O silêncio do caçador

Casa grande e senzala

Por Victor Faverin

Durante o Festival de Cinema de Gramado 2020

A sapiência do homem o separa do reino animal, colocando-o no topo da pirâmide. Esse cume, no entanto, está longe de satisfazê-lo. O filósofo alemão Arthur Schopenhauer definiu a existência humana ao dizer que “a vida é um grande pêndulo que oscila entre a ânsia de ter e o tédio de possuir”. Cada ser, preso em seu microcosmo, tende, instintivamente, a querer mais, a se mostrar onipotente em uma busca infindável por mais espaço. “O silêncio do caçador” (2019), longa-metragem argentino de Martín Desalvo e o primeiro exibido a compor a Mostra Competitiva Internacional do Festival de Cinema de Gramado 2020, enfatiza a necessidade de reafirmação que cada um de nós tem enraizada no âmago. Enquanto o guarda florestal, personagem de Pablo Echarri, usa a auto-validação na tentativa de proteger a fauna e, portanto, o bem comum e a sustentabilidade do ecossistema do qual faz parte (mesmo considerando-a como unicamente sua), o caçador (Alberto Ammann) emprega força e recursos no que julga legítimo: a continuidade da tradição ensinada pelo pai e pelos desbravadores do vilarejo.

O longa mostra tal patriarca como um rei adormecido e ainda dono de poder na comunidade, da mesma forma que um dia foi o senhor de engenho reconhecido pela benevolência apenas por cumprir minimamente os direitos de seus empregados ou o político a distribuir cestas básicas em época de campanha eleitoral. Desalvo mantém o filme inteiro com a câmera na mão (até mesmo em enquadramento trivial, como um pneu atolado) como se tudo estivesse sendo acompanhado e controlado por um olho que tudo vê. Até mesmo as duas únicas incursões de trilha-sonora (diegética) do filme partem da “Casa Grande”. A primeira, para entreter o antigo magnata, e a segunda voltada como um presente travestido de esmola à população local que, mesmo diante da repressão velada, nem sequer se indigna.

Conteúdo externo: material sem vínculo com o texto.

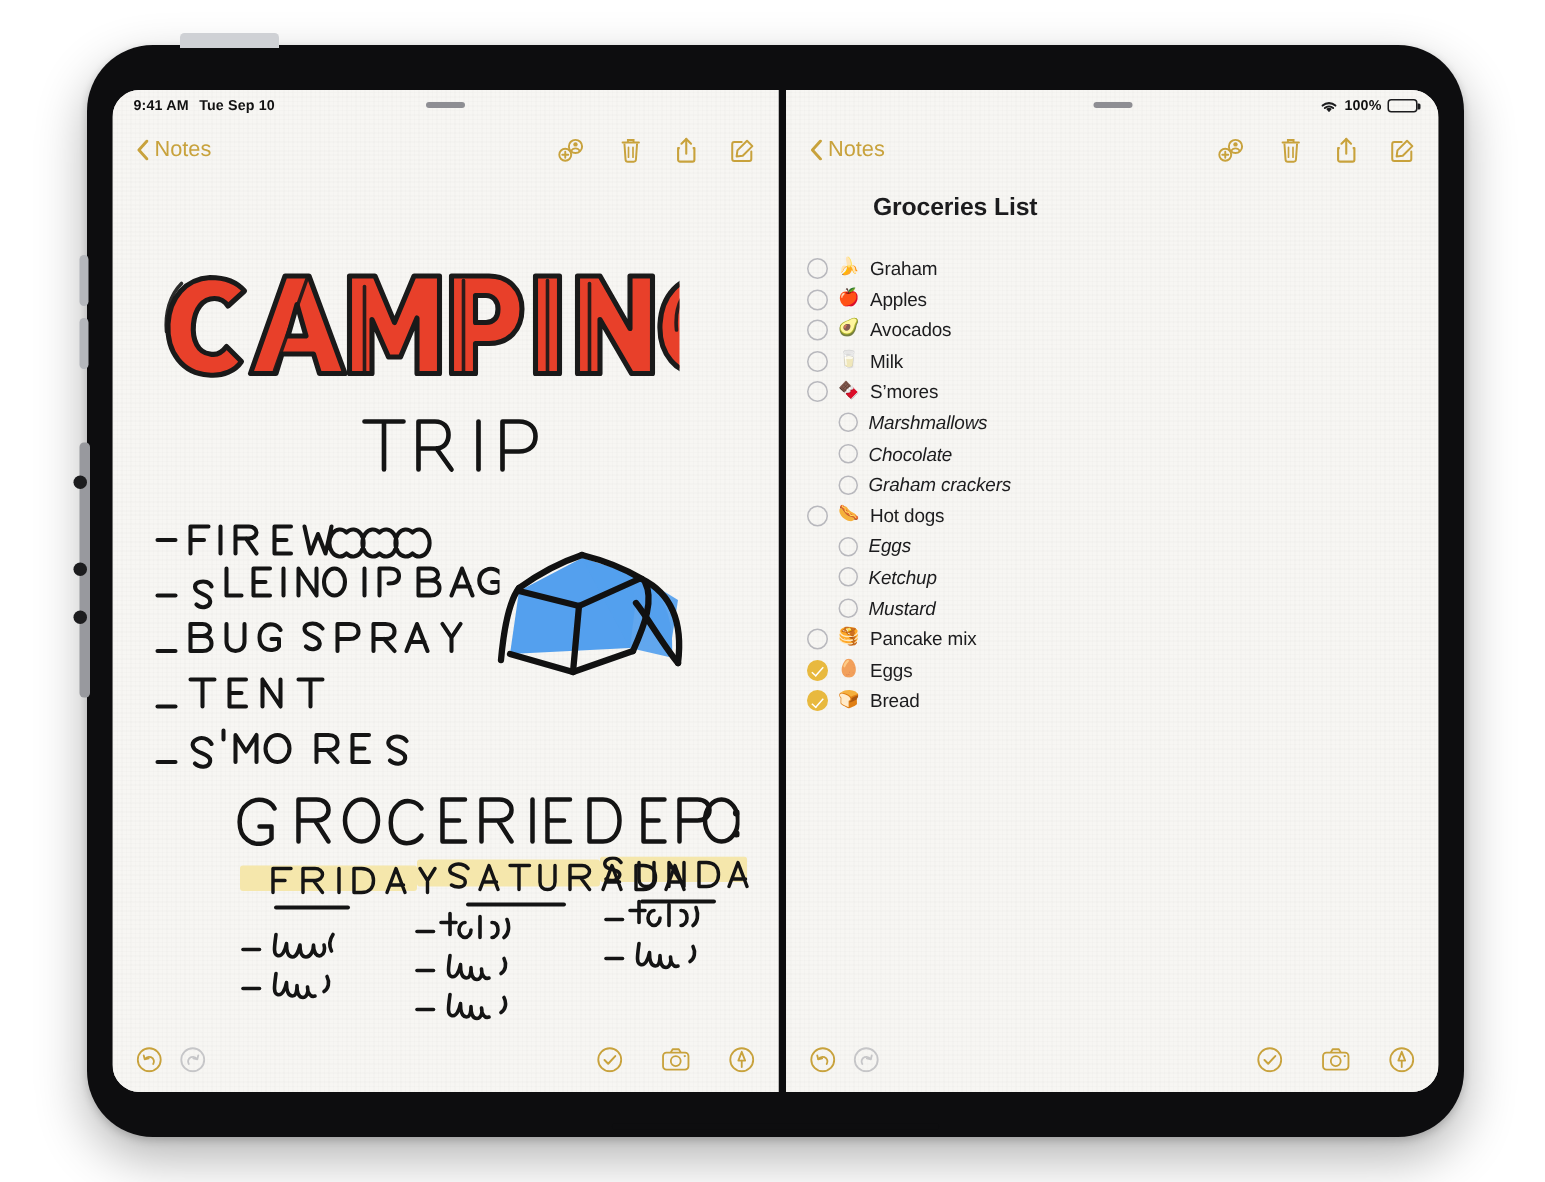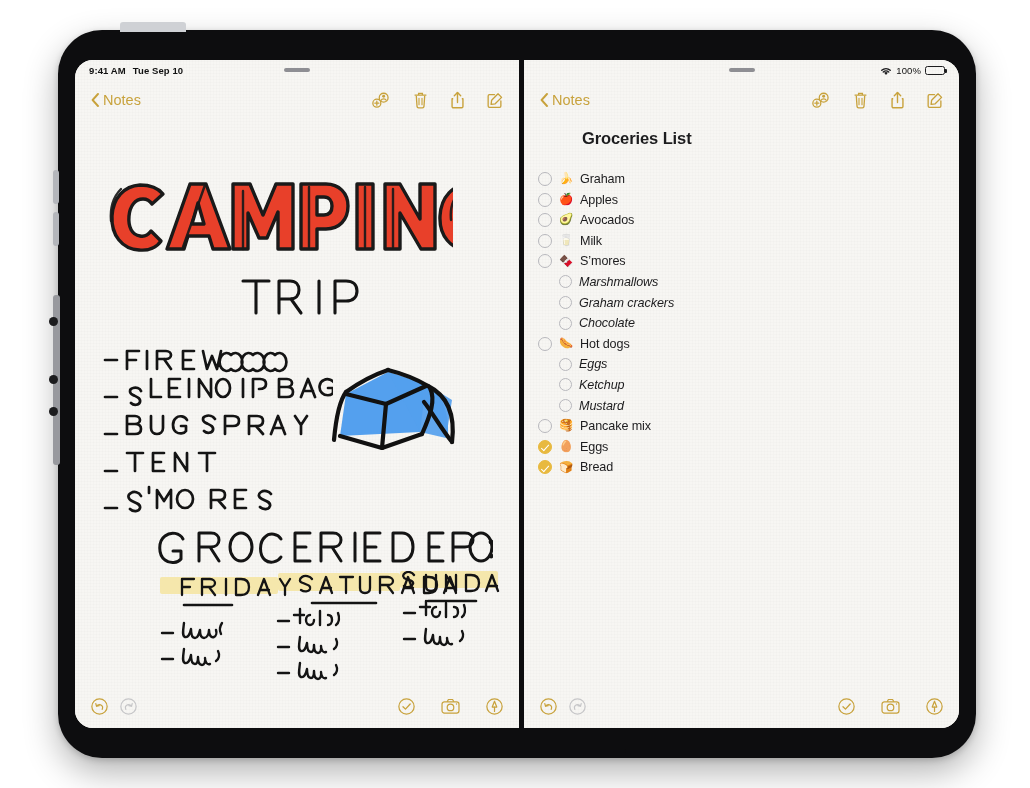--- a/index.html
+++ b/index.html
@@ -126,7 +126,7 @@
     align-items: center;
     gap: 4px;
     font-size: 9.5px;
-    font-weight: normal;
+    font-weight: bold;
   }
   .batt {
     width: 20px; height: 9.5px;

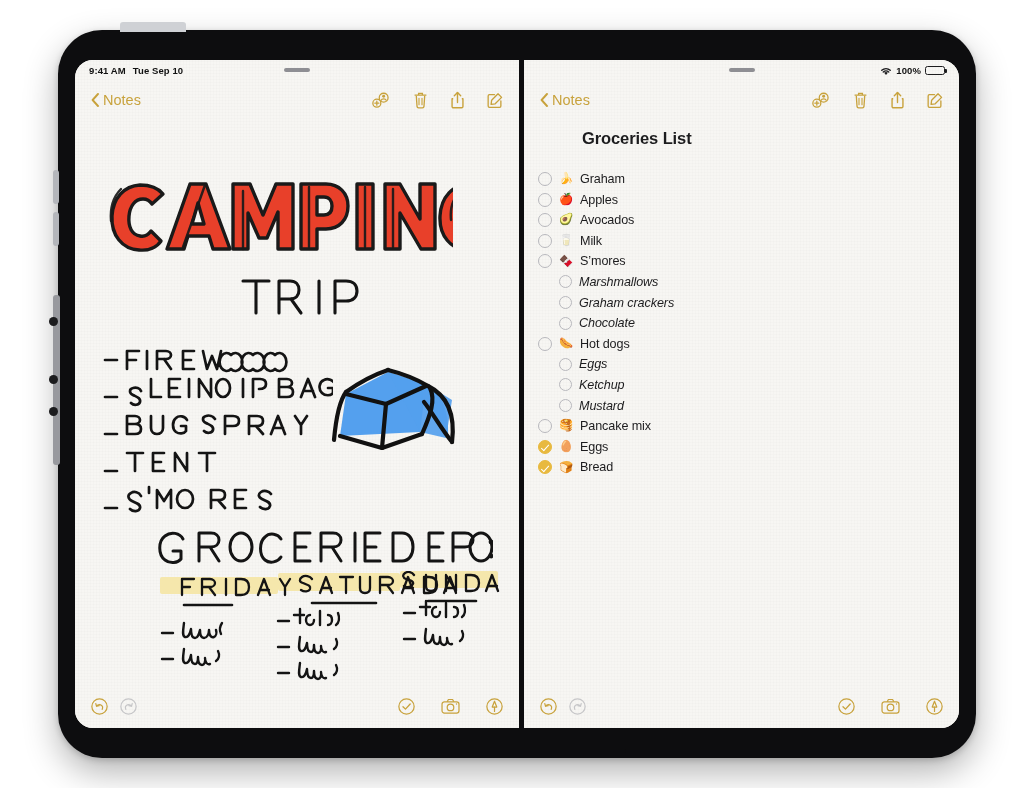--- a/index.html
+++ b/index.html
@@ -683,11 +683,11 @@
           </div>
           <div class="check-row sub">
             <span class="cbox"></span>
+            <span class="item-label">Chocolate</span>
+          </div>
+          <div class="check-row sub">
+            <span class="cbox"></span>
             <span class="item-label">Graham crackers</span>
-          </div>
-          <div class="check-row sub">
-            <span class="cbox"></span>
-            <span class="item-label">Chocolate</span>
           </div>
           <div class="check-row">
             <span class="cbox"></span>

A revolta, no entanto, é centralizada no guarda florestal. O diretor é hábil ao contrapor as motivações desse personagem com as do caçador, parcialmente desvelando-as logo no início e também desenvolvendo-as de forma orgânica ao longa da trama. A criatura mítica (um tigre), prometida na sinopse, serviria mais como alegoria a um sistema econômico que sempre está em busca de novos alvos para explorar se não fosse mostrada a prova cabal da dilaceração sofrida por animais da região. Ainda assim, “O silêncio do caçador” se interessa em escancarar a forma como poderosos conseguem, via de regra, escapar impunes mesmo quando os crimes cometidos são visíveis e testemunhados. Para isso, basta dinheiro ou um rótulo de carisma. Ou os dois.

Esse fascínio exercido pelo caçador, aliás, pode fazer até com que o público se simpatize com ele no início. O primeiro ato do filme evoca essa possibilidade, vendendo a história como se estivesse tratando do confronto entre a seriedade taciturna e a leve descontração, mas Desalvo consegue modificar tal percepção em pequenas doses, seja em um olhar enviesado ou na maneira pejorativa que um tem de se referir ao outro. Como bem disse Pablo Sandoval, personagem de Guillermo Francella em “O segredo dos seus olhos” (2009), “um homem é capaz de mudar tudo, de cara, de casa, de família, de namorada, de religião ou de Deus, mas não consegue trocar de paixão”. Dessa forma, “O silêncio do caçador” mostra como a dedicação pelo ofício ou o amor pela caça são intrínsecos aos protagonistas. O embate final – que poderia ter sido desenhado de forma mais visceral ao longo da trama – é a prova do desvirtuamento dos propósitos de ambos.

Tanto o guarda florestal quanto o caçador, aliás, em uma prova de como os opostos se misturam, mantém seus mascotes – um ajudante e uma criança, respectivamente – e nutrem sentimentos pela mesma mulher (Mora Recalde). O roteiro de Francisco Kosterlitz deixa claro, no entanto, que a conquista amorosa de um sobre o outro não passa disso, uma conquista, um troféu, tal como a preservação ou o abate do tigre também são, cada um a sua maneira. Ao não tornar o animal uma alegoria, como descrito anteriormente, “O silêncio do caçador” perde a oportunidade de manter sua revelação como um elemento de crescente expectativa, como fez o australiano “O caçador” (2011) que também explorava a busca desenfreada por uma criatura mítica. A rivalidade desenvolvida entre os personagens principais do longa argentino toma esse lugar, exaltando o fato de que o homem é a única espécie que confabula para a sua própria extinção.